• _RECORDS TO PROCESS_:
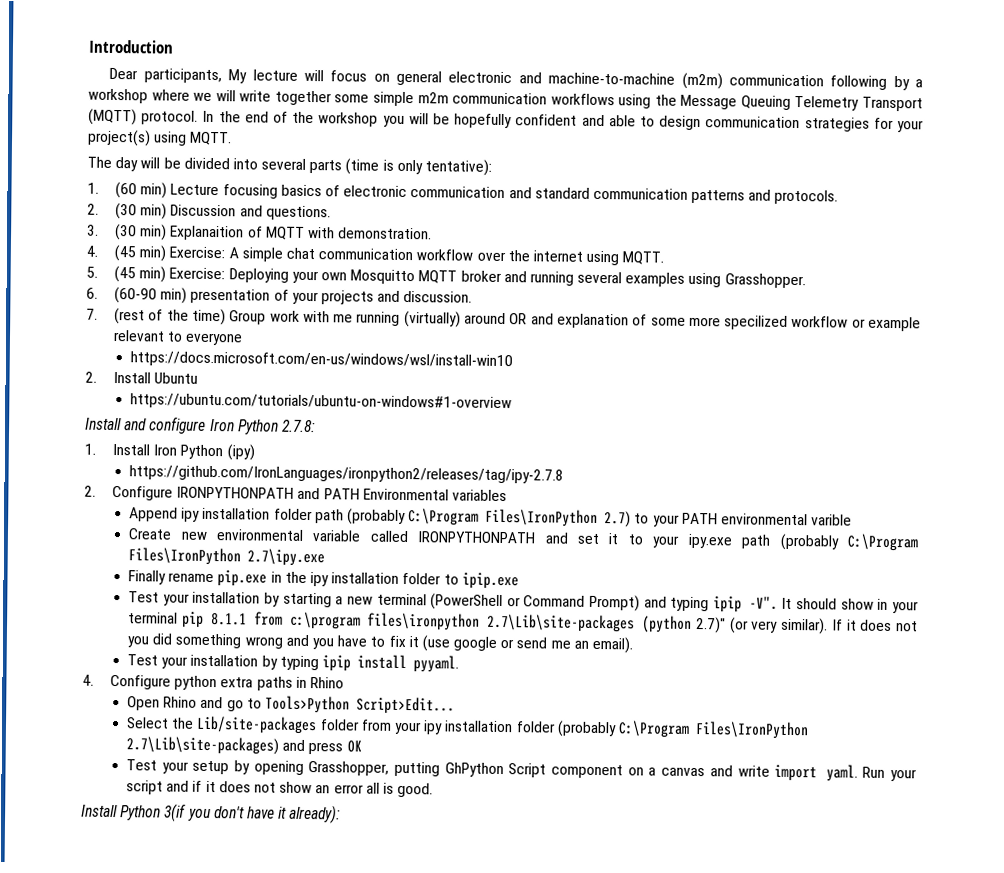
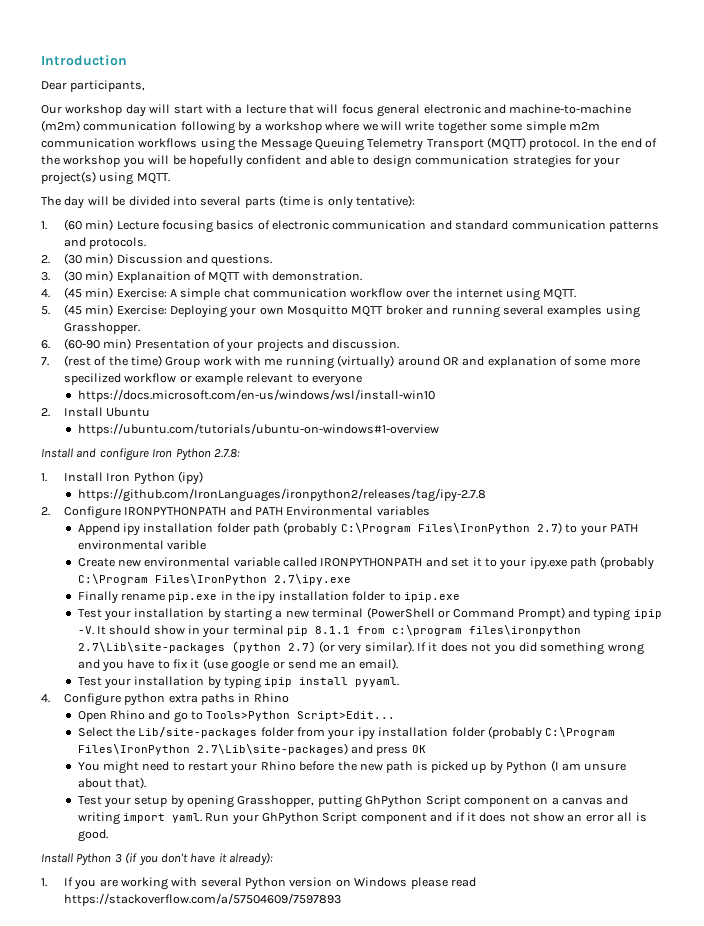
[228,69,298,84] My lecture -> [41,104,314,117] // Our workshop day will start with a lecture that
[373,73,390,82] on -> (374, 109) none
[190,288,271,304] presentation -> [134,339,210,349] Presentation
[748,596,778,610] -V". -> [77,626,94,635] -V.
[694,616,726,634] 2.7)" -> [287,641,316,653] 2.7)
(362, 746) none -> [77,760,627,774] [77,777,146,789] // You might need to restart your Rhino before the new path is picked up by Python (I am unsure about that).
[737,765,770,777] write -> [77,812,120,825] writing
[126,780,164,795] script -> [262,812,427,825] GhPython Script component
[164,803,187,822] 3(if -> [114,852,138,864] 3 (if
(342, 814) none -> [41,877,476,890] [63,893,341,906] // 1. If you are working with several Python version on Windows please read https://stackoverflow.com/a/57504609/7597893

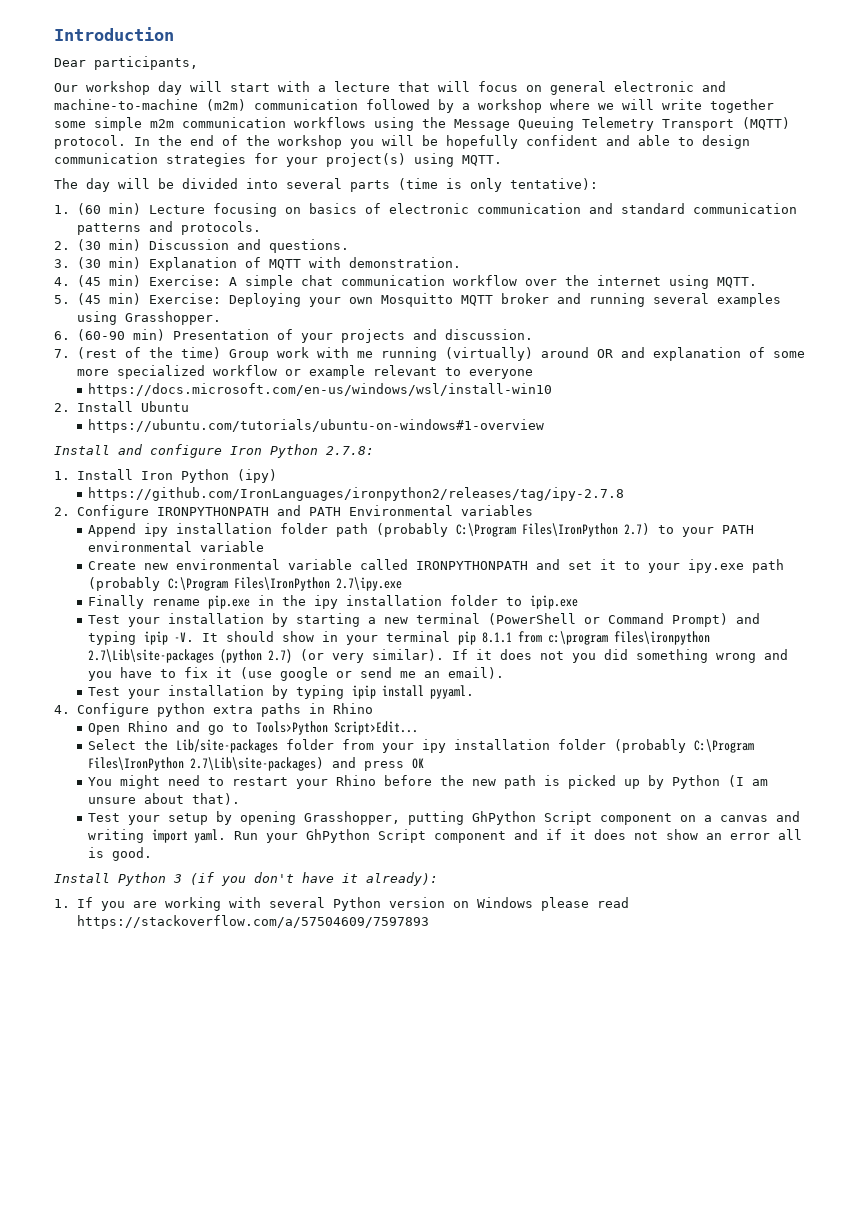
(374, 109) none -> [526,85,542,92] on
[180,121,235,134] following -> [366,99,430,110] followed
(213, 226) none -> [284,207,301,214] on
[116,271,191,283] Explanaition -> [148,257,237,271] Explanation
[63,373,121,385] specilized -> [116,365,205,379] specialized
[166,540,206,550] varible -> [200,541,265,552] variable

• _TASK GOAL_: The entries are to be written out again exactly, though without any images.

• _EXERCISE RESPONSE_:
[228,69,298,84] My lecture -> [41,104,314,117] // Our workshop day will start with a lecture that
[373,73,390,82] on -> (374, 109) none
[190,288,271,304] presentation -> [134,339,210,349] Presentation
[748,596,778,610] -V". -> [77,626,94,635] -V.
[694,616,726,634] 2.7)" -> [287,641,316,653] 2.7)
(362, 746) none -> [77,760,627,774] [77,777,146,789] // You might need to restart your Rhino before the new path is picked up by Python (I am unsure about that).
[737,765,770,777] write -> [77,812,120,825] writing
[126,780,164,795] script -> [262,812,427,825] GhPython Script component
[164,803,187,822] 3(if -> [114,852,138,864] 3 (if
(342, 814) none -> [41,877,476,890] [63,893,341,906] // 1. If you are working with several Python version on Windows please read https://stackoverflow.com/a/57504609/7597893

(374, 109) none -> [526,85,542,92] on
[180,121,235,134] following -> [366,99,430,110] followed
(213, 226) none -> [284,207,301,214] on
[116,271,191,283] Explanaition -> [148,257,237,271] Explanation
[63,373,121,385] specilized -> [116,365,205,379] specialized
[166,540,206,550] varible -> [200,541,265,552] variable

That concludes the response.